The Federal Reserve just made an emergency rate cut. Here’s why we believe this matters.
The US central bank has taken action to support investors. We look at why we believe this is significant and what it could mean.
The world agrees to act to fight the impact of Covid-19
Just an hour after the finance ministers of the world’s seven largest economies announced that they would take action to lessen the impact of the coronavirus, the US central bank the Federal Reserve announced an emergency cut in interest rates. The statement accompany the 0.5% cut was short and to the point: “The coronavirus poses evolving risks to economic activity” and that the Federal Reserve will “use its tools and act as appropriate to support the economy.”
Our coronavirus blog earlier this week talked about how this was a very likely possibility, that central banks around the world might act to help calm the fear that investors have about the coronavirus. With the Australian, Malaysian and now US central banks all taking action now, with more potentially to follow, we believe there are a number of key reasons why it matters for ISA investors.
1. An emergency cut is not just about supporting growth, it’s about confidence
Let’s look at what it is that interest rate cuts are actually trying to do.
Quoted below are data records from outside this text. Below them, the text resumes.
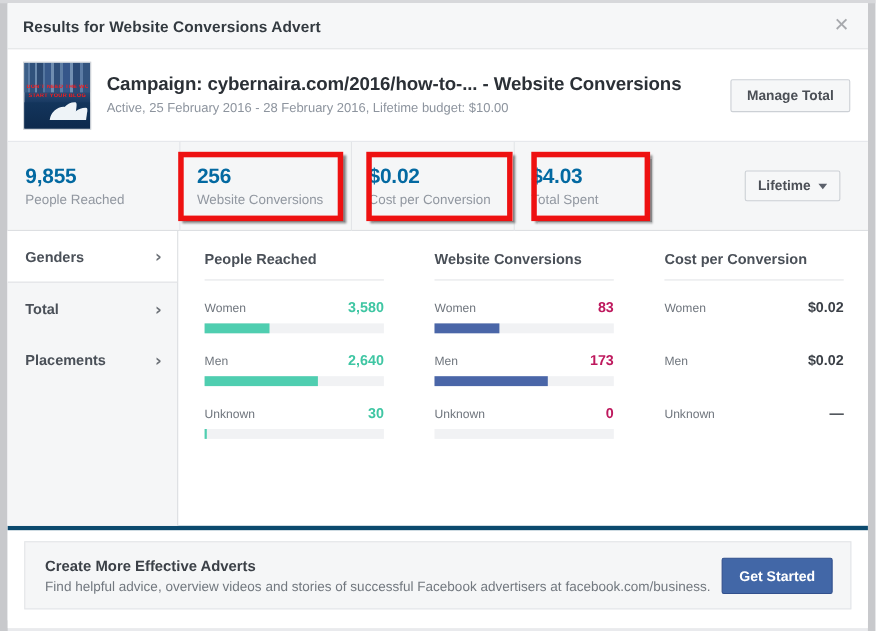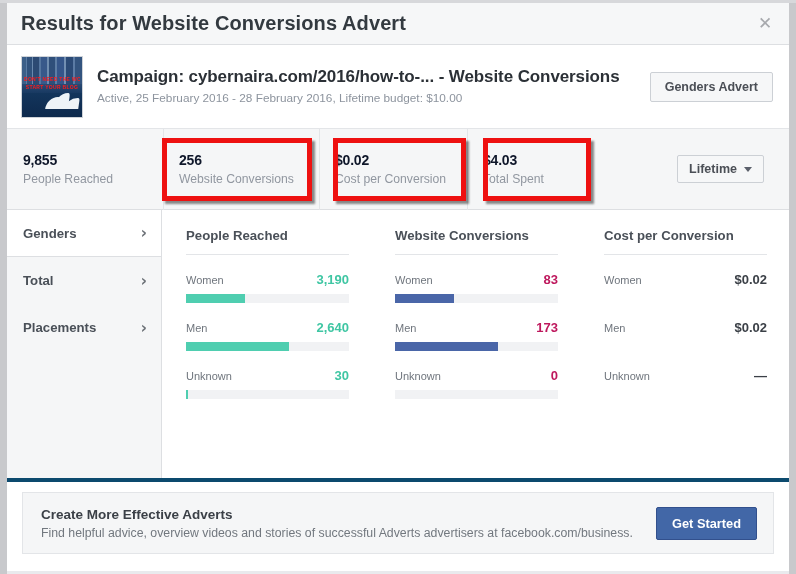"Results for Website Conversions Advert" .titlebar-text { font-size: 20px -> 14px }
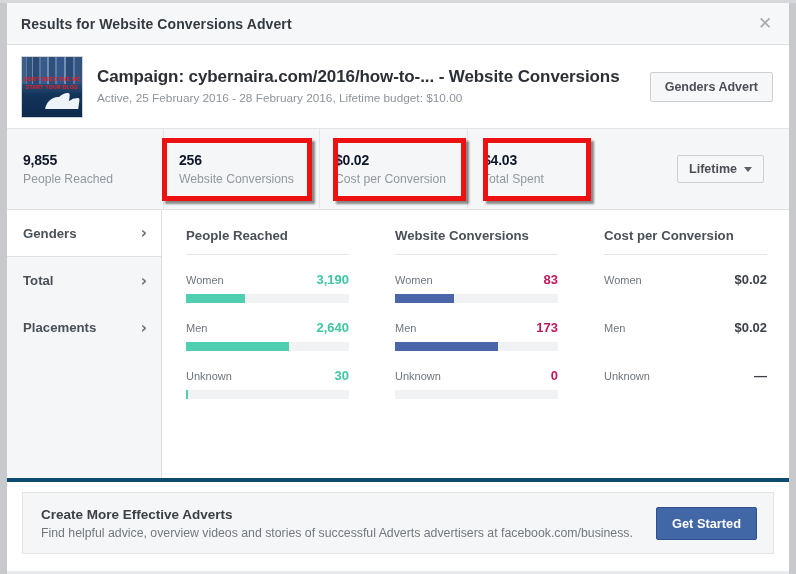"Genders Advert" button.btn-manage { text: Genders Advert -> Manage Total }
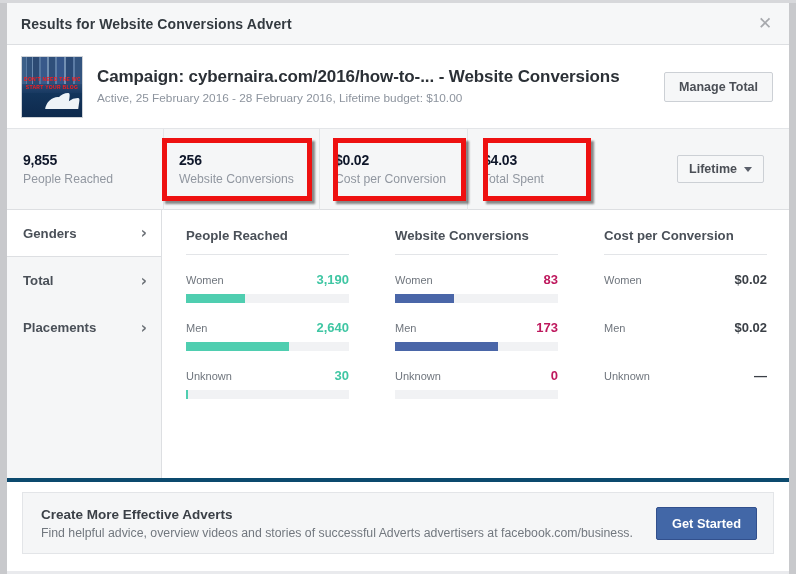"9,855" .stat-num { color: #0f172a -> #0369a1; font-size: 14px -> 19px }
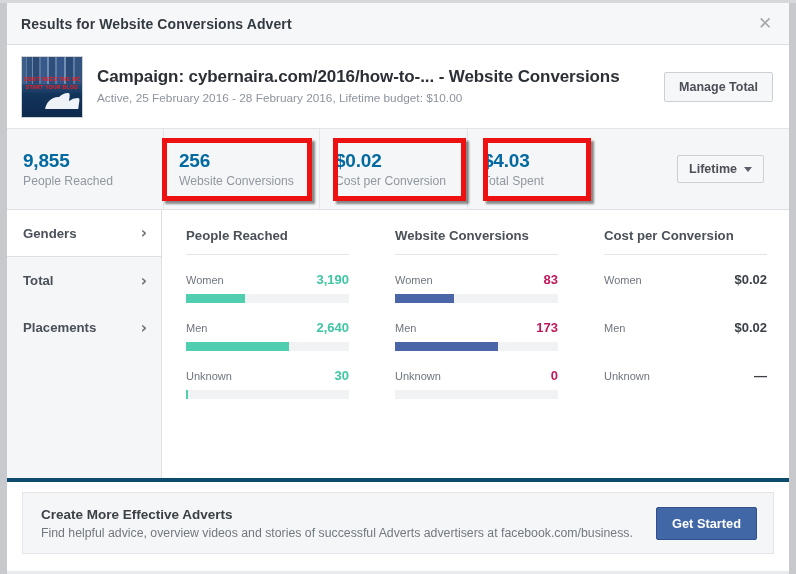"3,190" span.row-val { text: 3,190 -> 3,580 }
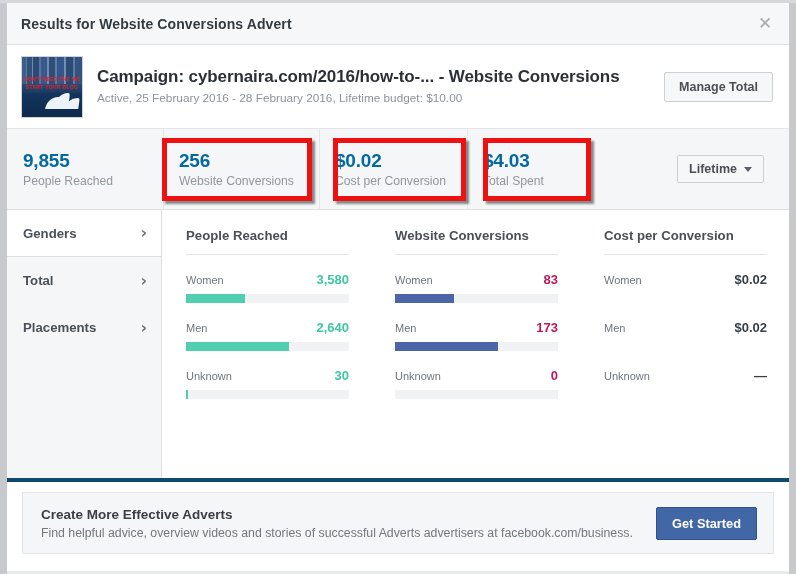"Find helpful advice, overview videos" div.promo-sub { text: Adverts -> Facebook }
When a central bank like the Bank of England announces that it is lowering interest rates, this means that it now costs less for business to borrow money (because they don’t have to pay as much interest on their loans) and that you and I typically earn less interest in our savings accounts.
Both of these things are designed to encourage economic growth – businesses can now borrow more money to buy more equipment or hire more people, and we have more of an incentive to spend that money or otherwise invest it. They are typically used when the economy needs a boost, and given that company shares typically rise following a cut it’s no wonder that politicians like President Trump have called for larger cuts than have been delivered so far.
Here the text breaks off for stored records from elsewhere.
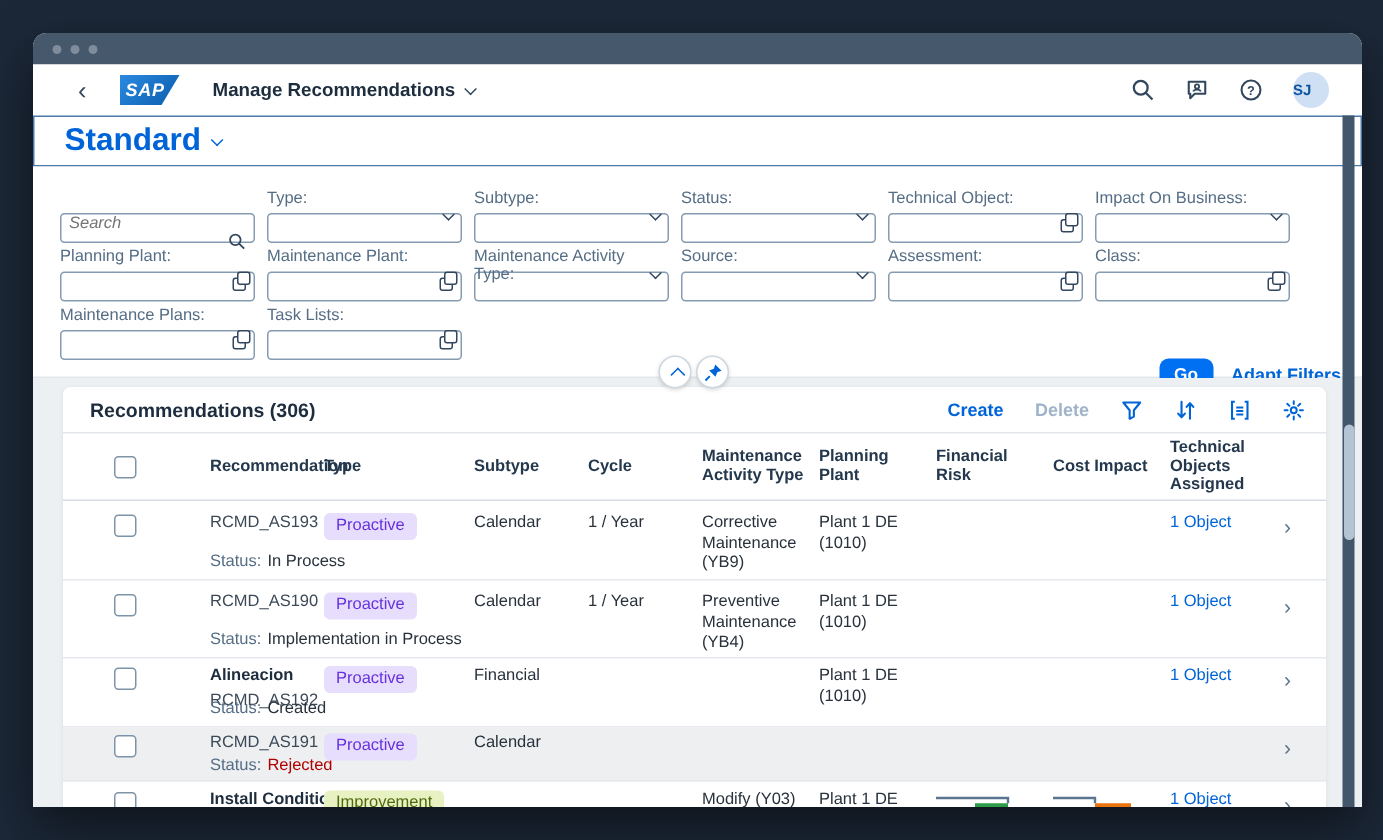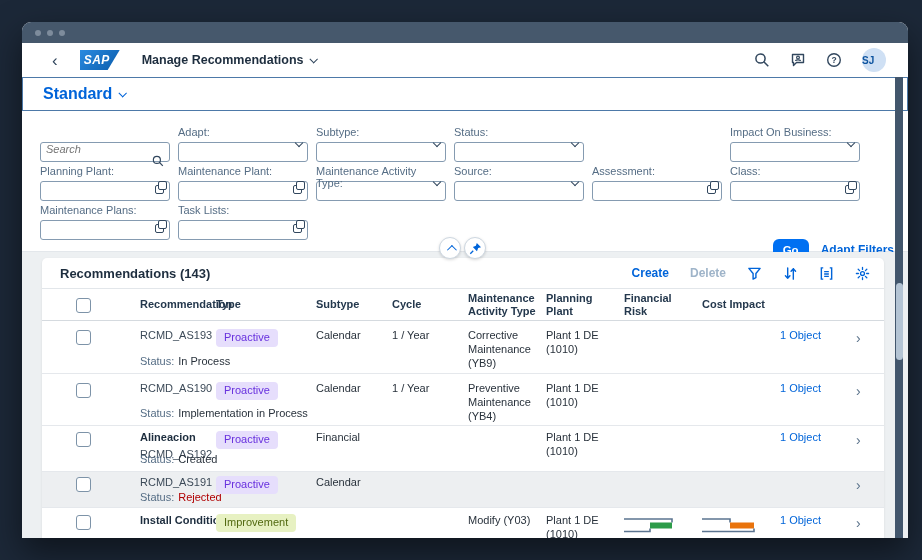"Standard" .variant-title { font-size: 16px -> 21px }
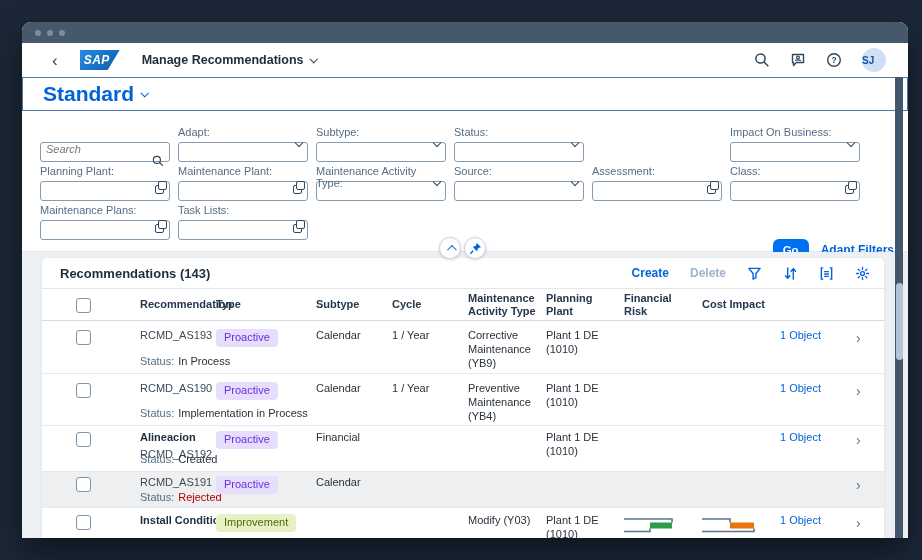"Adapt:" span.flabel { text: Adapt -> Type }
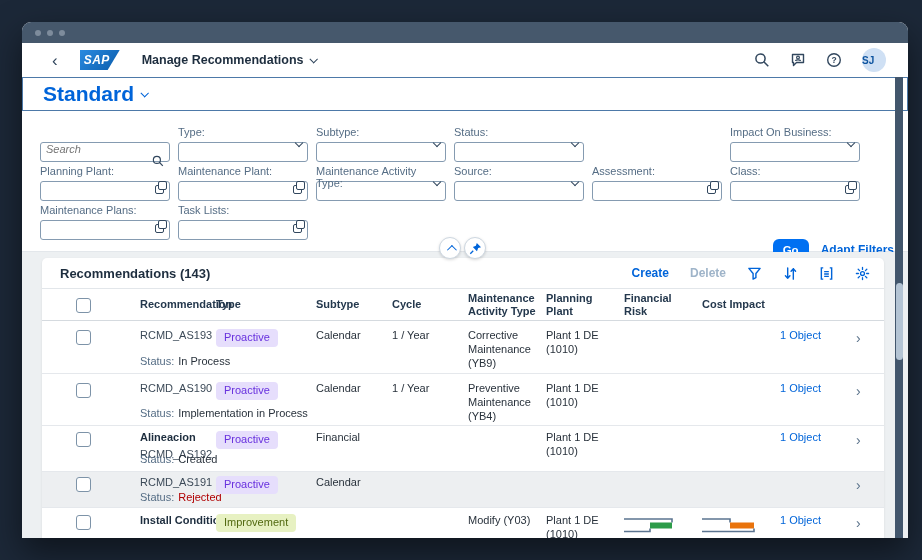"Technical Object:" div.fcol { html: none -> <div> <span>Technical Object:</span> <div> <span></span> </div> </div> }
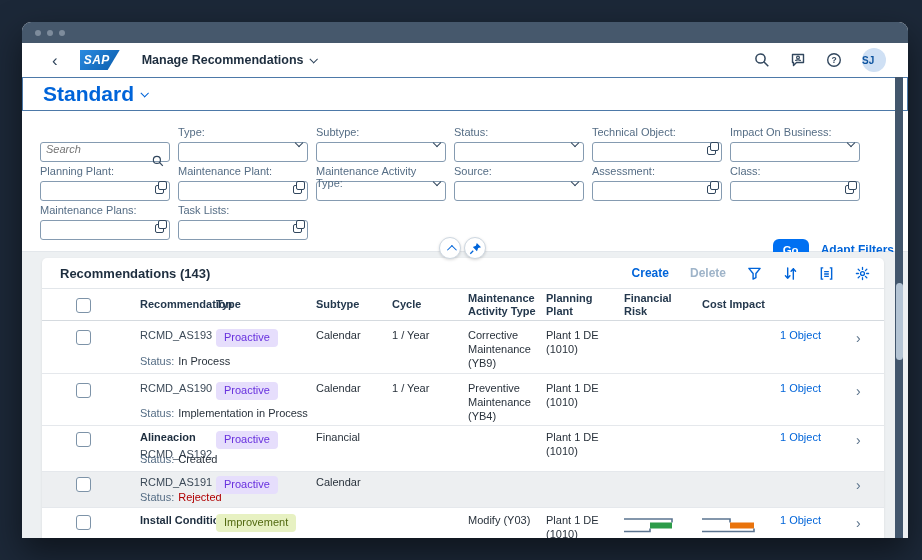"Recommendations (143)" span.tbl-title { text: 143 -> 306 }
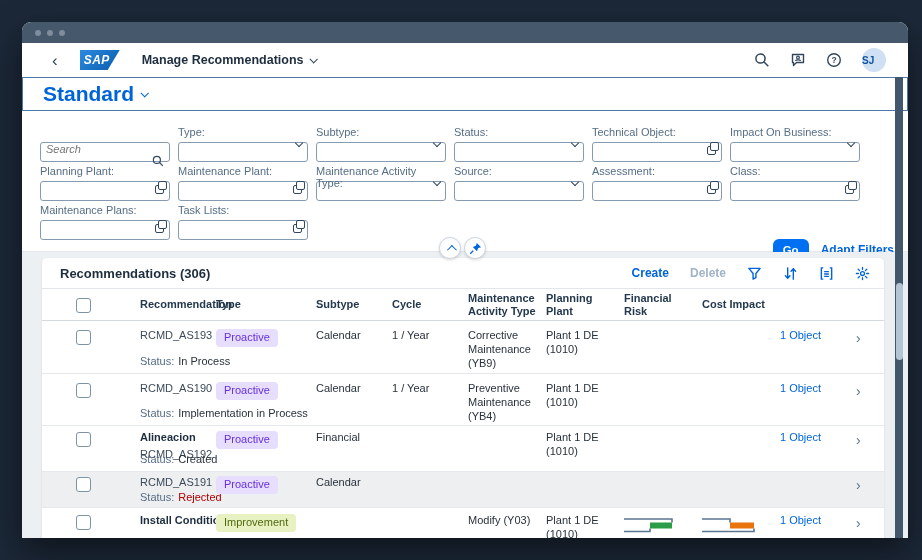"Technical Objects Assigned" div.hcell { html: none -> <div>Technical Objects Assigned</div> }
But an emergency interest rate cut is designed to do more than just provide a helping hand to the economy. When central banks step in to take action in the face of a major event it is to send a strong message to markets to essentially say ‘we got this’. By acting now and relatively quickly, we believe ISA investors can take reassurance that policymakers will genuinely take action when faced with a major challenge such as Covid-19.
2. Emergency cuts from the Federal Reserve are rare
There have only been eight emergency Federal Reserve interest rates cuts in the past 20 years. These were because of the three largest events to rock US markets – the burst of the technology bubble, 9/11 and the global financial crisis. With yesterday’s rate cut, it’s clear that the Federal Reserve sees the spread of the coronavirus as an issue that could pose a serious threat to investor’s capital unless they take action.
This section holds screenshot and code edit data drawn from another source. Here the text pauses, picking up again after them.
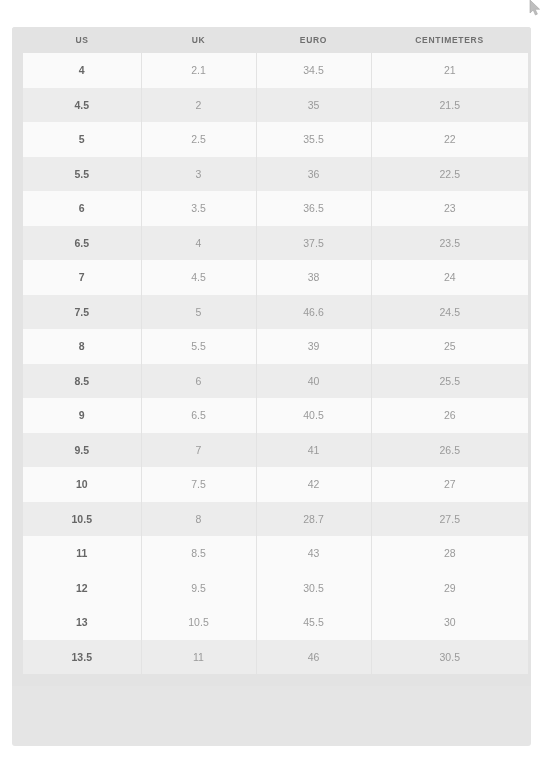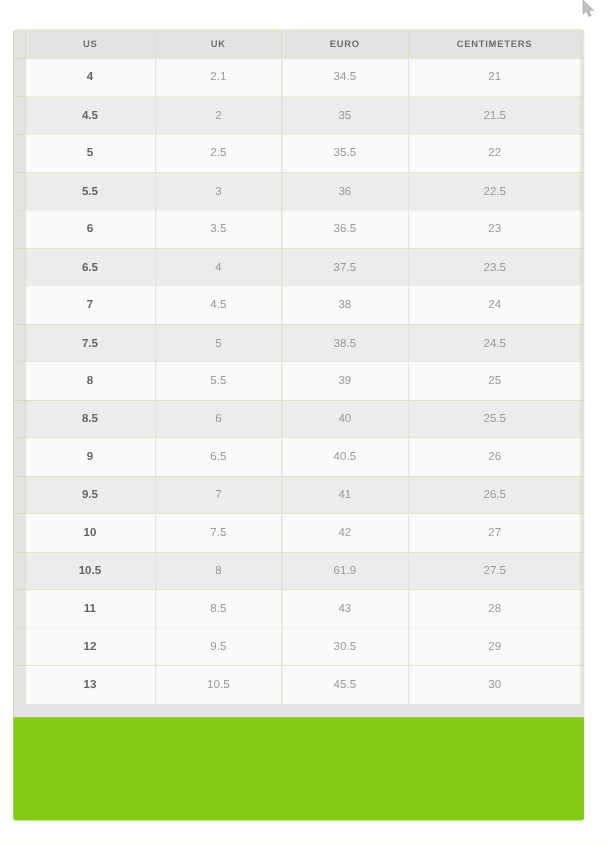"US" .size-chart-wrap { background: #84cc16 -> #e5e5e5 }
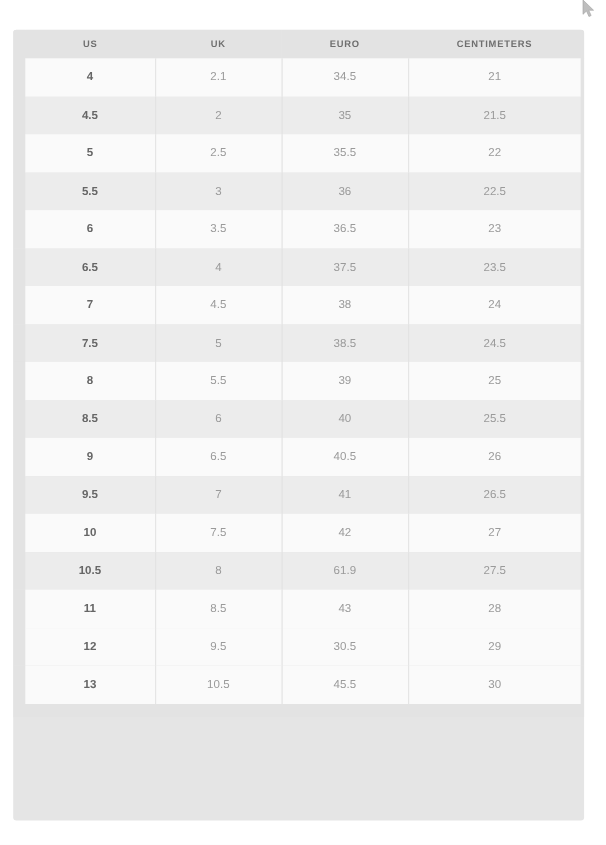"38.5" td { text: 38.5 -> 46.6 }
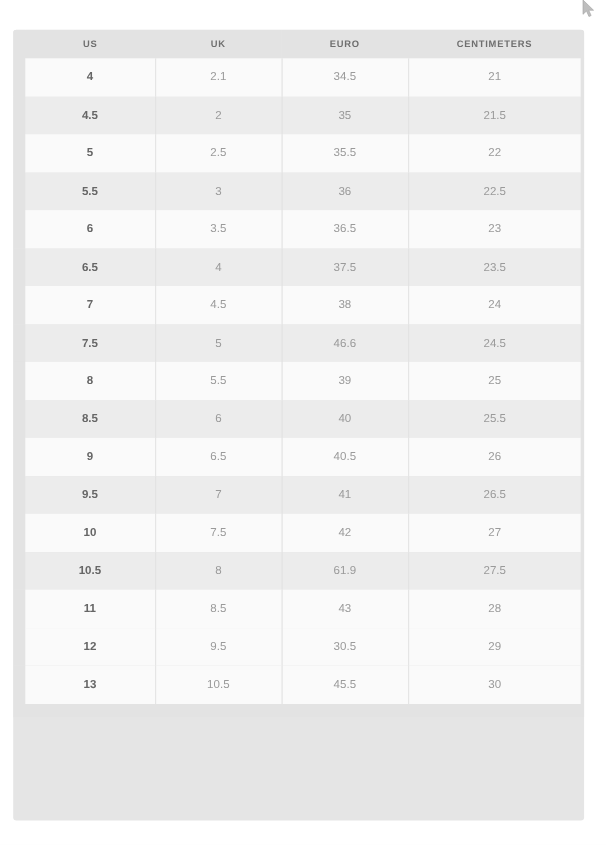"61.9" td { text: 61.9 -> 28.7 }
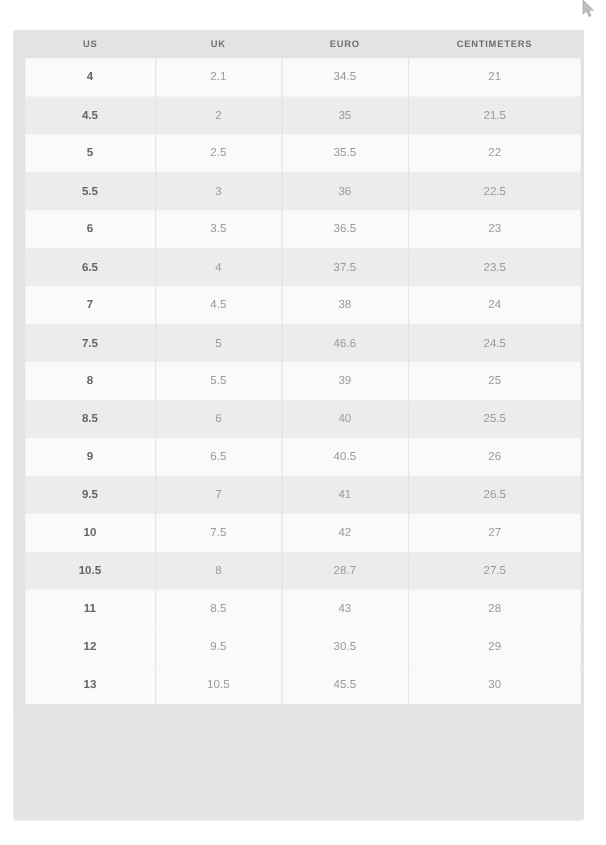"13.5" tr.row-even { html: none -> <tr> <td></td> <td>13.5</td> <td>11</td> <td>46</td> <td>30.5</td> <td></td> </tr> }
The positive scenario is if the rate of new infections begins to slow and is effectively contained. This would mean that the impact to the economy is less than previously thought and we would be more likely to see a bounce back in the short term.
3. The emergency cut might not be the only action the Federal Reserve takes
Interest rate cuts are just one tool in a central bank’s toolbox. In the announcement, the Federal Reserve did not rule out potentially taking other action besides if they see a need for it. This could include further cuts to the interest rate, potentially all the way down to 0% if need be which would be a truly significant move, as well as additional support for businesses if they suffer problems as a result of the coronavirus.
Prepare, don’t predict
We believe it’s times like this where investors can potentially achieve a lot more by being prepared in their investments rather than trying to predict what central banks or the spread of the coronavirus might do next. Spreading your investments across many different types and regions, known as diversification, can go a help reduce your exposure to events that might cause a drop in your investment value. We believe Focusing on your long-term savings goals is a great way to help tune out the noise of loud and scary headlines.